(Supplied records begins)

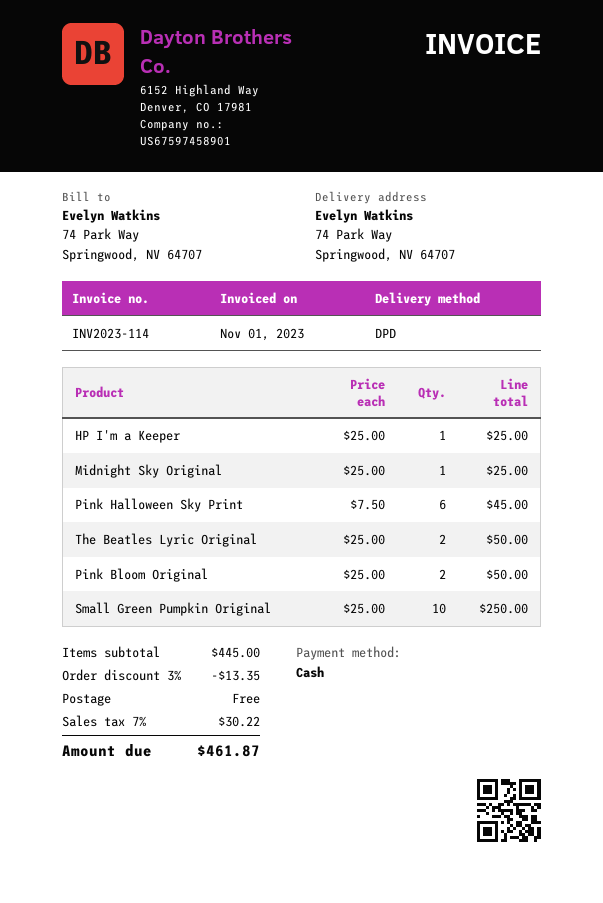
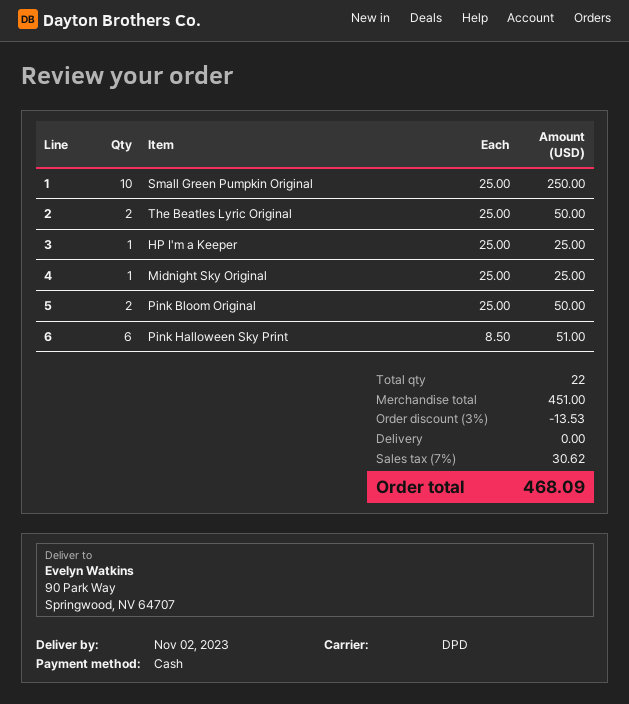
ship to: 74 Park Way, Springwood, NV 64707 -> 90 Park Way, Springwood, NV 64707
Pink Halloween Sky Print: 6 x 7.50 = 45.00 -> 6 x 8.50 = 51.00
subtotal: 445.00 -> 451.00
discount: 3% = 13.35 -> 3% = 13.53
tax: 7% = 30.22 -> 7% = 30.62
total: 461.87 -> 468.09

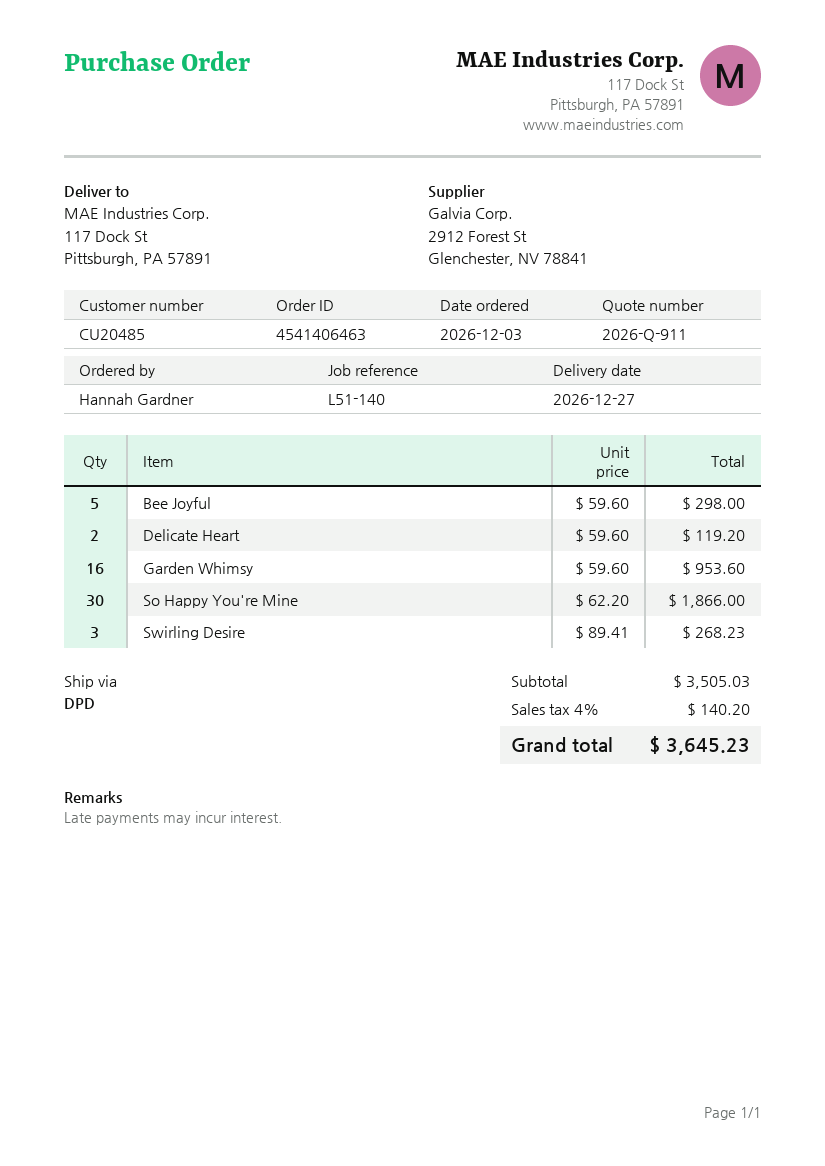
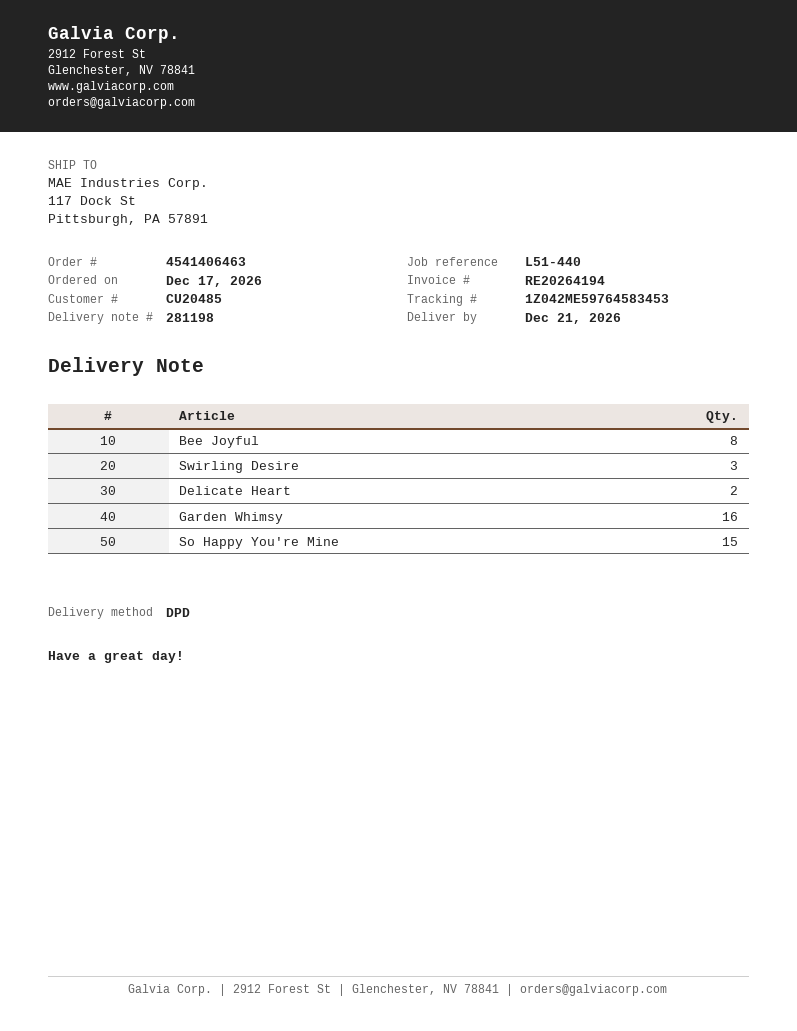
order date: 2026-12-03 -> 2026-12-17
delivery date: 2026-12-27 -> 2026-12-21
reference: L51-140 -> L51-440
Bee Joyful: 5 -> 8
So Happy You're Mine: 30 -> 15

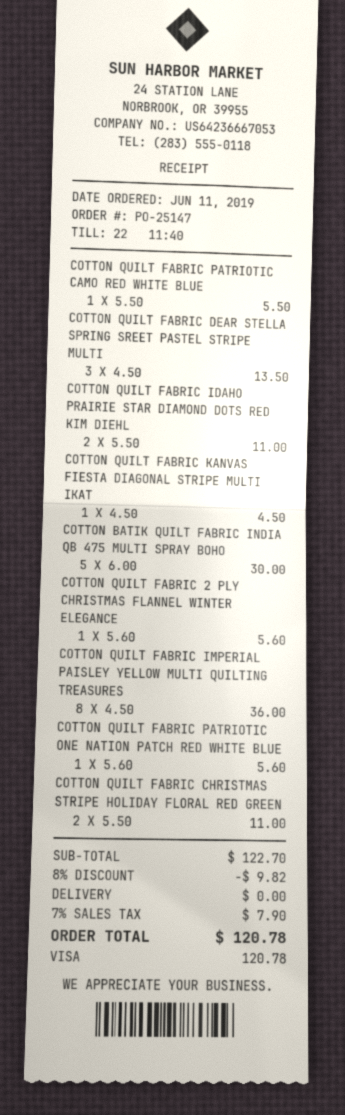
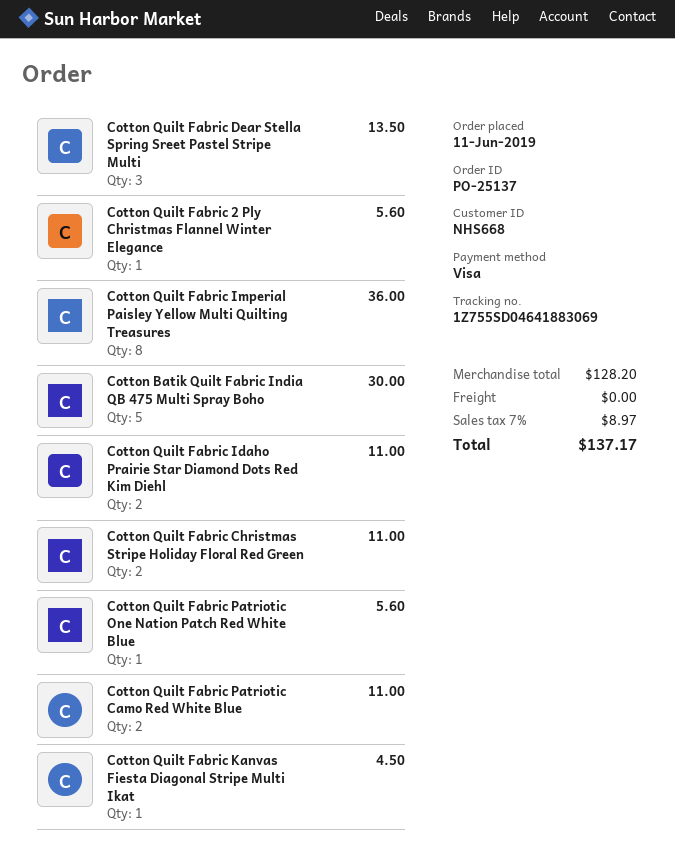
order number: PO-25147 -> PO-25137
COTTON QUILT FABRIC PATRIOTIC CAMO RED WHITE BLUE: 1 for 5.50 -> 2 for 11.00
subtotal: 122.70 -> 128.20
discount: 8% = 9.82 -> none
tax: 7% = 7.90 -> 7% = 8.97
total: 120.78 -> 137.17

(Supplied records ends)

What to produce: Where a picture appears in the data, omit it; restate the rest word for word.

Written solution:
ship to: 74 Park Way, Springwood, NV 64707 -> 90 Park Way, Springwood, NV 64707
Pink Halloween Sky Print: 6 x 7.50 = 45.00 -> 6 x 8.50 = 51.00
subtotal: 445.00 -> 451.00
discount: 3% = 13.35 -> 3% = 13.53
tax: 7% = 30.22 -> 7% = 30.62
total: 461.87 -> 468.09

order date: 2026-12-03 -> 2026-12-17
delivery date: 2026-12-27 -> 2026-12-21
reference: L51-140 -> L51-440
Bee Joyful: 5 -> 8
So Happy You're Mine: 30 -> 15

order number: PO-25147 -> PO-25137
COTTON QUILT FABRIC PATRIOTIC CAMO RED WHITE BLUE: 1 for 5.50 -> 2 for 11.00
subtotal: 122.70 -> 128.20
discount: 8% = 9.82 -> none
tax: 7% = 7.90 -> 7% = 8.97
total: 120.78 -> 137.17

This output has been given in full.